DATA TO EXAMINE section start

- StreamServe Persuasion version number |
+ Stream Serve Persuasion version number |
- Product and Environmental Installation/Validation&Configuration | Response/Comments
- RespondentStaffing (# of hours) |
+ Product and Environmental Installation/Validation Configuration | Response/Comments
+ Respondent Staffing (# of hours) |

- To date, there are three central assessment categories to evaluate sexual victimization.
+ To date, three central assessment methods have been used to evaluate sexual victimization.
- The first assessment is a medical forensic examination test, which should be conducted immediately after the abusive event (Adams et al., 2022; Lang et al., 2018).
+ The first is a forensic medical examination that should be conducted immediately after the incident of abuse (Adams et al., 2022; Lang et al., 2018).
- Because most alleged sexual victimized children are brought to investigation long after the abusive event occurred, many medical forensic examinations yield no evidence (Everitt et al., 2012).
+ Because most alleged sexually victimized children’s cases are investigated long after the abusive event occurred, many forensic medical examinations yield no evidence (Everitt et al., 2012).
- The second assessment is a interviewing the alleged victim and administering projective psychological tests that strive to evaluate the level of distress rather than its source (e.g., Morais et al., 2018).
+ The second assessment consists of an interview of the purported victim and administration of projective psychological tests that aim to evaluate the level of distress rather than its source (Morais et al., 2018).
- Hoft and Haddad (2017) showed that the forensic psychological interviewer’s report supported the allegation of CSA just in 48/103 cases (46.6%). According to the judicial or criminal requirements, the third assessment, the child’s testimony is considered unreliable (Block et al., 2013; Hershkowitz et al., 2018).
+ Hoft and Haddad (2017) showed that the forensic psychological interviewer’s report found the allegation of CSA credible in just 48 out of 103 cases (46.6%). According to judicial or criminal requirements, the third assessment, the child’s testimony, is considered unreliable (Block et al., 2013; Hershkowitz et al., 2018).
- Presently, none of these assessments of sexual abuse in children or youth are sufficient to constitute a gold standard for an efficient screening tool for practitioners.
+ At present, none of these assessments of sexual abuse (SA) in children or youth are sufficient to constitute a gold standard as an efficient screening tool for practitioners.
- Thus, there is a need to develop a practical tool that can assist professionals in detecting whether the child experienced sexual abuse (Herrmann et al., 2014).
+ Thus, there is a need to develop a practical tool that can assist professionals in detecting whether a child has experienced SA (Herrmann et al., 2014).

DATA TO EXAMINE section end
DATA TO EXAMINE section start

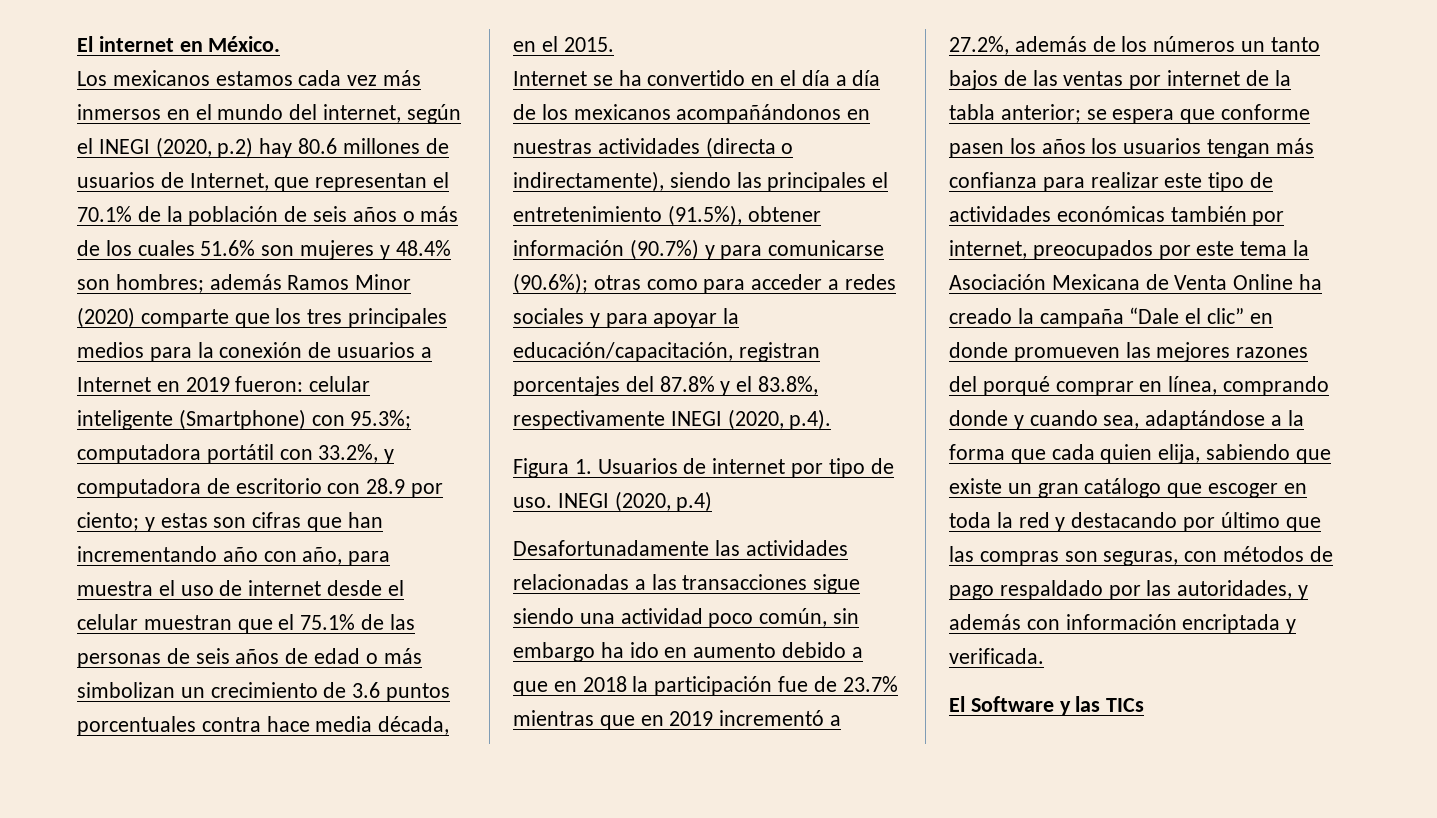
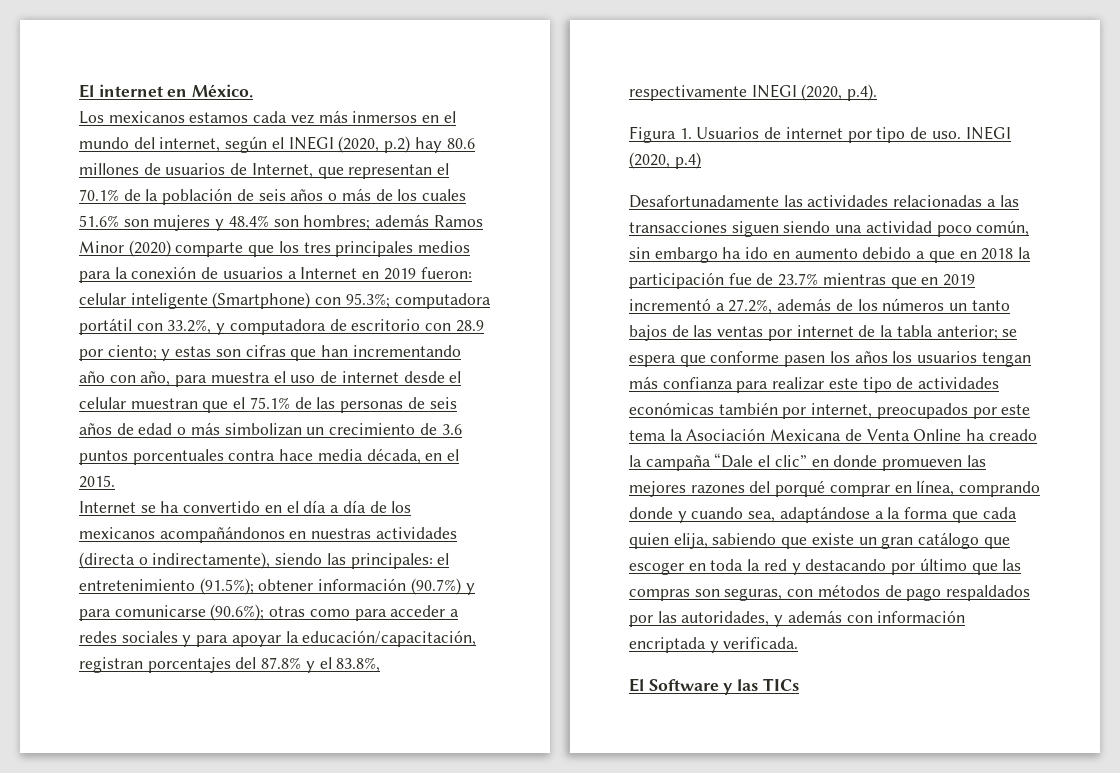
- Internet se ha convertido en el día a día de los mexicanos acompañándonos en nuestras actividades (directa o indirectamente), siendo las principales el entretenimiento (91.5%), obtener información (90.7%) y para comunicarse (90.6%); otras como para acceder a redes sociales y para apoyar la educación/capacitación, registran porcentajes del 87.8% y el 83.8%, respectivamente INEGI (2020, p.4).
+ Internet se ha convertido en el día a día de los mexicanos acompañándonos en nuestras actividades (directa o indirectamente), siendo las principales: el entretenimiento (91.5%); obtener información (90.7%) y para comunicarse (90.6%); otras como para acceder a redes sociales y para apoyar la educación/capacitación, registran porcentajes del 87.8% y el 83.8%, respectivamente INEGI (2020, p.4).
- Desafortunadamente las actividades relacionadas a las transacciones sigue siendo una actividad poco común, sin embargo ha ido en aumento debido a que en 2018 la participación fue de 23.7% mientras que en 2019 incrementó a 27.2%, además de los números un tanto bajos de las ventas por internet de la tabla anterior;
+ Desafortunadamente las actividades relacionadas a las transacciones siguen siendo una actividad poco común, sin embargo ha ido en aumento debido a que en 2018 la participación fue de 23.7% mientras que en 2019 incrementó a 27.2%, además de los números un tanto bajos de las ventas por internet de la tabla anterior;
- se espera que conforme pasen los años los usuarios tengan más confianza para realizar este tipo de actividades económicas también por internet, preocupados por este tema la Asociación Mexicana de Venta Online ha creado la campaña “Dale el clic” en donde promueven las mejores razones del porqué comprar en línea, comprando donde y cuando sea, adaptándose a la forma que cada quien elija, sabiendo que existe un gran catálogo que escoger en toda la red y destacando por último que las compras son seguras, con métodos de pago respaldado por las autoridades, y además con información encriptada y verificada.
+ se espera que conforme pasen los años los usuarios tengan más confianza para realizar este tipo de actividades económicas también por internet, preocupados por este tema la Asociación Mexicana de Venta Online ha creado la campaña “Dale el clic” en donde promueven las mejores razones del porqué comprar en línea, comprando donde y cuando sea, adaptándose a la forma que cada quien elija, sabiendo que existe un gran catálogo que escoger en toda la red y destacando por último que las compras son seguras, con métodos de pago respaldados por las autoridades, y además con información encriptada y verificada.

DATA TO EXAMINE section end

» YOUR ASSIGNMENT
Using the entries shown above, reproduce verbatim the lines from the line bearing "- RespondentStaffing (# of hours) |" to the line bearing "- Hoft and Haddad", inclusive.

» TASK ANSWER
- RespondentStaffing (# of hours) |
+ Product and Environmental Installation/Validation Configuration | Response/Comments
+ Respondent Staffing (# of hours) |

- To date, there are three central assessment categories to evaluate sexual victimization.
+ To date, three central assessment methods have been used to evaluate sexual victimization.
- The first assessment is a medical forensic examination test, which should be conducted immediately after the abusive event (Adams et al., 2022; Lang et al., 2018).
+ The first is a forensic medical examination that should be conducted immediately after the incident of abuse (Adams et al., 2022; Lang et al., 2018).
- Because most alleged sexual victimized children are brought to investigation long after the abusive event occurred, many medical forensic examinations yield no evidence (Everitt et al., 2012).
+ Because most alleged sexually victimized children’s cases are investigated long after the abusive event occurred, many forensic medical examinations yield no evidence (Everitt et al., 2012).
- The second assessment is a interviewing the alleged victim and administering projective psychological tests that strive to evaluate the level of distress rather than its source (e.g., Morais et al., 2018).
+ The second assessment consists of an interview of the purported victim and administration of projective psychological tests that aim to evaluate the level of distress rather than its source (Morais et al., 2018).
- Hoft and Haddad (2017) showed that the forensic psychological interviewer’s report supported the allegation of CSA just in 48/103 cases (46.6%). According to the judicial or criminal requirements, the third assessment, the child’s testimony is considered unreliable (Block et al., 2013; Hershkowitz et al., 2018).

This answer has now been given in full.